*** Block opens ***

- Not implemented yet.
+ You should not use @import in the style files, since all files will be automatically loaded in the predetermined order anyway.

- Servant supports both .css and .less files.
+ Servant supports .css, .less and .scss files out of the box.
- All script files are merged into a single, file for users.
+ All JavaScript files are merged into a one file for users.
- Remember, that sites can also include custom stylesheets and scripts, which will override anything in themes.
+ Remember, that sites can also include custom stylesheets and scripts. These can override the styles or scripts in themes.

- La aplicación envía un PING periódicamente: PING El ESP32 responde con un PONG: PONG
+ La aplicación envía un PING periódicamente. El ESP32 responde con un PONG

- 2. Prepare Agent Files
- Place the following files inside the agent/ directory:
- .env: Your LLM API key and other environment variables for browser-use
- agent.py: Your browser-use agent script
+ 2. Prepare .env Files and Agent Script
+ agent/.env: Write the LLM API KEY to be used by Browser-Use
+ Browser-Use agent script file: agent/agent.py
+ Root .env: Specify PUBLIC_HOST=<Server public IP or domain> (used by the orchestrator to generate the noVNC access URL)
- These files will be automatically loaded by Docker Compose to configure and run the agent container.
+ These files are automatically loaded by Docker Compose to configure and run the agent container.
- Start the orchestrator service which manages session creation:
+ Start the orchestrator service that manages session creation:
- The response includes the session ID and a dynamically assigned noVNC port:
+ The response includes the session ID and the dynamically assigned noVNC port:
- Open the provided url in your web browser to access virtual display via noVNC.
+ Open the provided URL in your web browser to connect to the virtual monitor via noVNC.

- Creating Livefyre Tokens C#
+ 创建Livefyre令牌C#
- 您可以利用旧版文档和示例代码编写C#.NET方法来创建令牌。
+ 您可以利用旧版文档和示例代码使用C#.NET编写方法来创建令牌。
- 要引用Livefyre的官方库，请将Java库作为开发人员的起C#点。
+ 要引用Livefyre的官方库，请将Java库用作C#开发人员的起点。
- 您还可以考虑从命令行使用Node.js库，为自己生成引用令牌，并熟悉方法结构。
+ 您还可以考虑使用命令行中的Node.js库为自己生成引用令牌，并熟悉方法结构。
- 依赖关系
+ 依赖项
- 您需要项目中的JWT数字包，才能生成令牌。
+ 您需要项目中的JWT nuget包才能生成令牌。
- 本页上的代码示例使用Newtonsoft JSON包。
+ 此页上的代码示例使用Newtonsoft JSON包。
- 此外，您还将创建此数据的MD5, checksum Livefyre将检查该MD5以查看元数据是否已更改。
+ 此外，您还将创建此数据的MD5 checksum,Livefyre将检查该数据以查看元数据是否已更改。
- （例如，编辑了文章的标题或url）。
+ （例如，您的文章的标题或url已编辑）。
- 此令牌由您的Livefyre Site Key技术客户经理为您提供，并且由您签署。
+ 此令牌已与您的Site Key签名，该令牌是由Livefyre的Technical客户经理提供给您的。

*** Block closes ***

*Exercise goal*
The whole listing is to be transcribed exactly.

*Answer to the problem*
- Not implemented yet.
+ You should not use @import in the style files, since all files will be automatically loaded in the predetermined order anyway.

- Servant supports both .css and .less files.
+ Servant supports .css, .less and .scss files out of the box.
- All script files are merged into a single, file for users.
+ All JavaScript files are merged into a one file for users.
- Remember, that sites can also include custom stylesheets and scripts, which will override anything in themes.
+ Remember, that sites can also include custom stylesheets and scripts. These can override the styles or scripts in themes.

- La aplicación envía un PING periódicamente: PING El ESP32 responde con un PONG: PONG
+ La aplicación envía un PING periódicamente. El ESP32 responde con un PONG

- 2. Prepare Agent Files
- Place the following files inside the agent/ directory:
- .env: Your LLM API key and other environment variables for browser-use
- agent.py: Your browser-use agent script
+ 2. Prepare .env Files and Agent Script
+ agent/.env: Write the LLM API KEY to be used by Browser-Use
+ Browser-Use agent script file: agent/agent.py
+ Root .env: Specify PUBLIC_HOST=<Server public IP or domain> (used by the orchestrator to generate the noVNC access URL)
- These files will be automatically loaded by Docker Compose to configure and run the agent container.
+ These files are automatically loaded by Docker Compose to configure and run the agent container.
- Start the orchestrator service which manages session creation:
+ Start the orchestrator service that manages session creation:
- The response includes the session ID and a dynamically assigned noVNC port:
+ The response includes the session ID and the dynamically assigned noVNC port:
- Open the provided url in your web browser to access virtual display via noVNC.
+ Open the provided URL in your web browser to connect to the virtual monitor via noVNC.

- Creating Livefyre Tokens C#
+ 创建Livefyre令牌C#
- 您可以利用旧版文档和示例代码编写C#.NET方法来创建令牌。
+ 您可以利用旧版文档和示例代码使用C#.NET编写方法来创建令牌。
- 要引用Livefyre的官方库，请将Java库作为开发人员的起C#点。
+ 要引用Livefyre的官方库，请将Java库用作C#开发人员的起点。
- 您还可以考虑从命令行使用Node.js库，为自己生成引用令牌，并熟悉方法结构。
+ 您还可以考虑使用命令行中的Node.js库为自己生成引用令牌，并熟悉方法结构。
- 依赖关系
+ 依赖项
- 您需要项目中的JWT数字包，才能生成令牌。
+ 您需要项目中的JWT nuget包才能生成令牌。
- 本页上的代码示例使用Newtonsoft JSON包。
+ 此页上的代码示例使用Newtonsoft JSON包。
- 此外，您还将创建此数据的MD5, checksum Livefyre将检查该MD5以查看元数据是否已更改。
+ 此外，您还将创建此数据的MD5 checksum,Livefyre将检查该数据以查看元数据是否已更改。
- （例如，编辑了文章的标题或url）。
+ （例如，您的文章的标题或url已编辑）。
- 此令牌由您的Livefyre Site Key技术客户经理为您提供，并且由您签署。
+ 此令牌已与您的Site Key签名，该令牌是由Livefyre的Technical客户经理提供给您的。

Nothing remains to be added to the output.